HOW TO COMPLETE THIS TASK ▸ From the listing below, set down exactly the lines between the one holding "[10,61,64,78] Taglia: S" and the one holding "[38,550,410,589] Ritiro attualmente", inclusive. No other line is wanted.

DATA SUPPLIED ▸
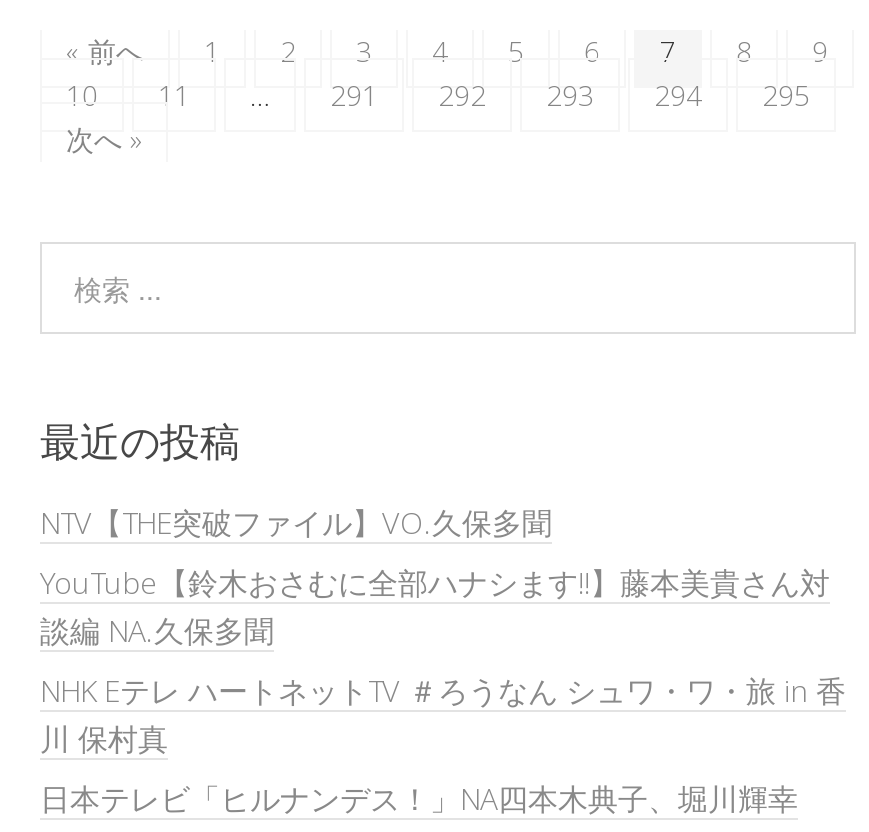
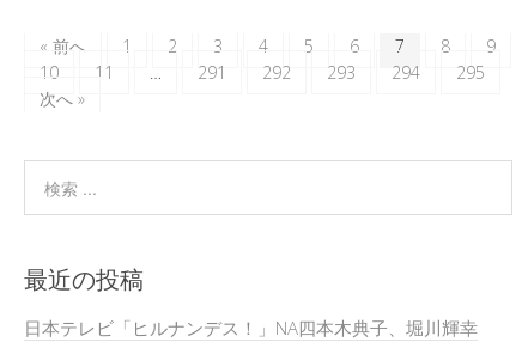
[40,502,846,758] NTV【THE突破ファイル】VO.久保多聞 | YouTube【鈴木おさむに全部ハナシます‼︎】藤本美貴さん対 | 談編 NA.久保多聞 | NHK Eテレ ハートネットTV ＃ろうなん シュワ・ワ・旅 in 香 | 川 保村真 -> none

---

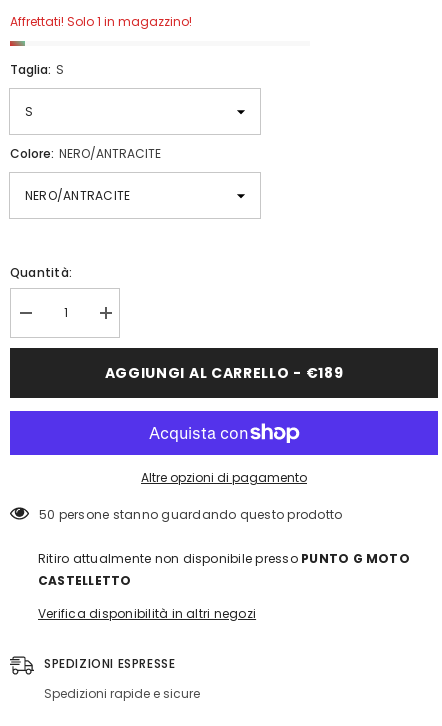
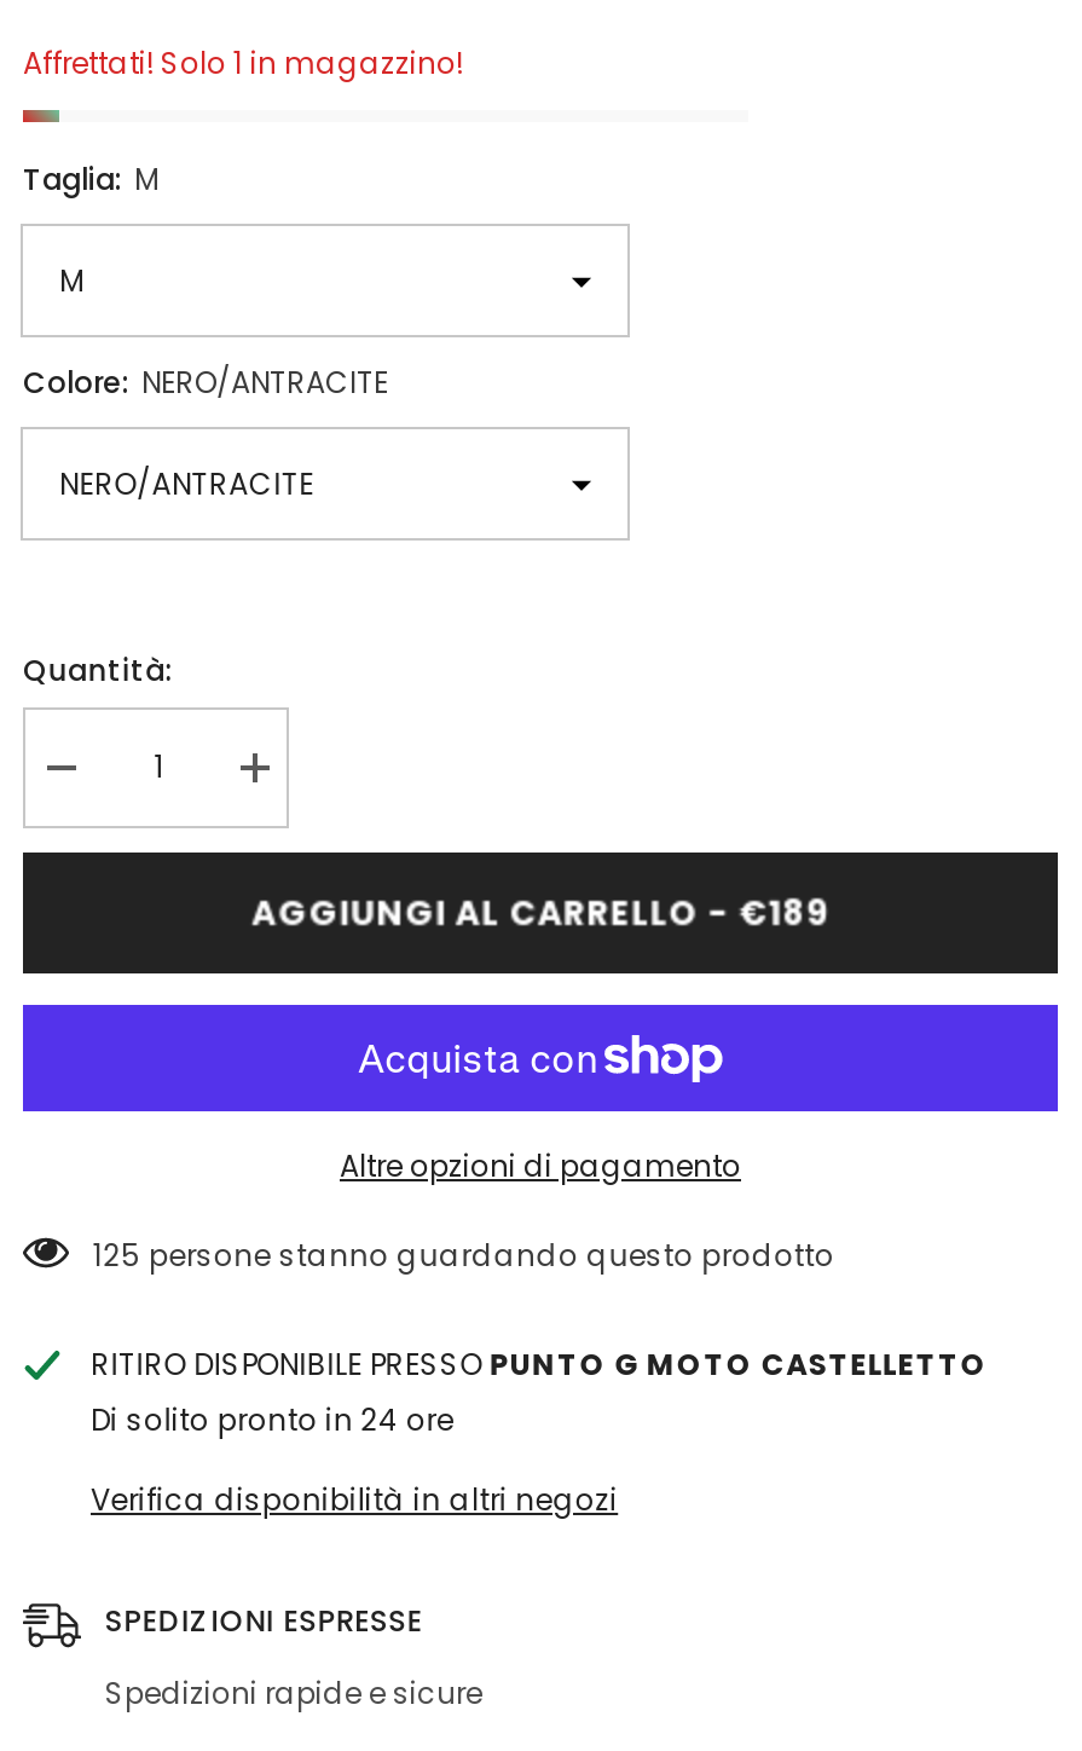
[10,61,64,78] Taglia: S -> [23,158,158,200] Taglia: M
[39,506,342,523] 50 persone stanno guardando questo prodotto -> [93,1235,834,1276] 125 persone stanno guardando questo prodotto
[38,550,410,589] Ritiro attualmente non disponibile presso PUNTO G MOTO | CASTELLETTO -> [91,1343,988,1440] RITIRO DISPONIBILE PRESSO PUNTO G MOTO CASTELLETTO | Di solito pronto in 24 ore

==

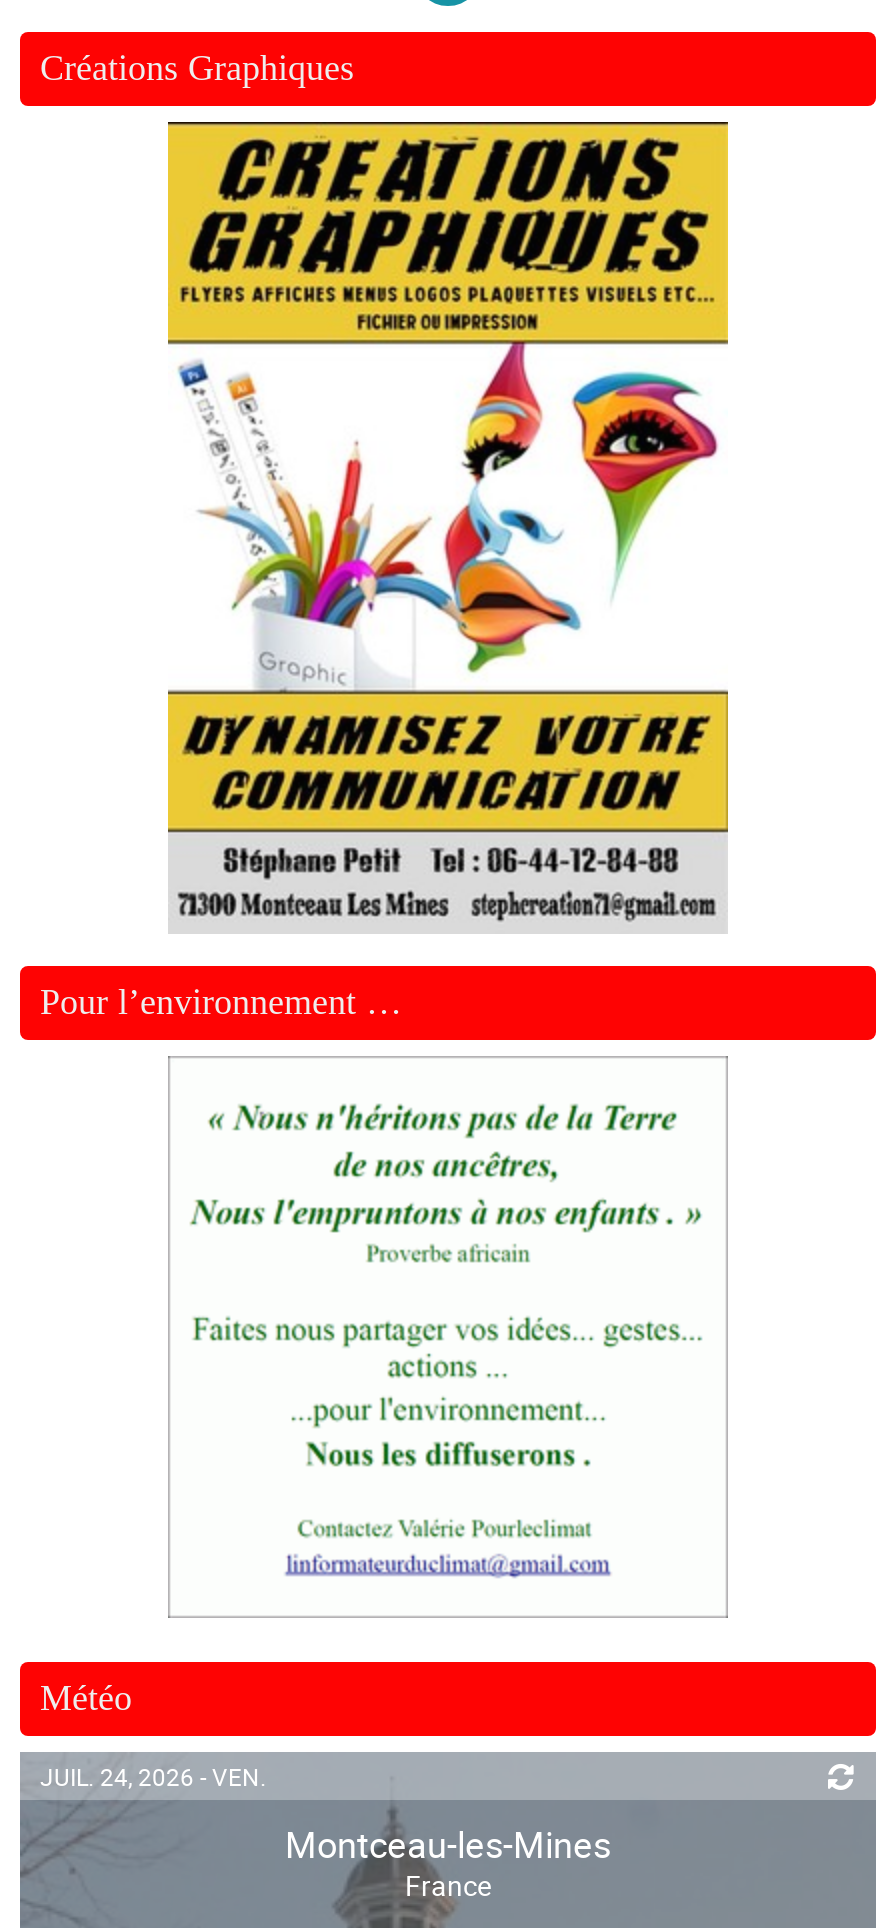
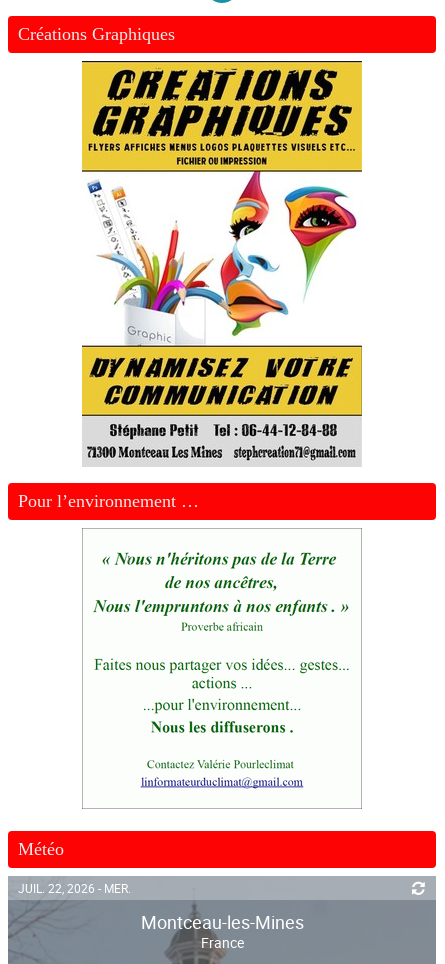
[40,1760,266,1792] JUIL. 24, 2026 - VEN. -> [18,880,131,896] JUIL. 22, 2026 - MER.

SOLUTION TO THIS PROBLEM ▸
[10,61,64,78] Taglia: S -> [23,158,158,200] Taglia: M
[39,506,342,523] 50 persone stanno guardando questo prodotto -> [93,1235,834,1276] 125 persone stanno guardando questo prodotto
[38,550,410,589] Ritiro attualmente non disponibile presso PUNTO G MOTO | CASTELLETTO -> [91,1343,988,1440] RITIRO DISPONIBILE PRESSO PUNTO G MOTO CASTELLETTO | Di solito pronto in 24 ore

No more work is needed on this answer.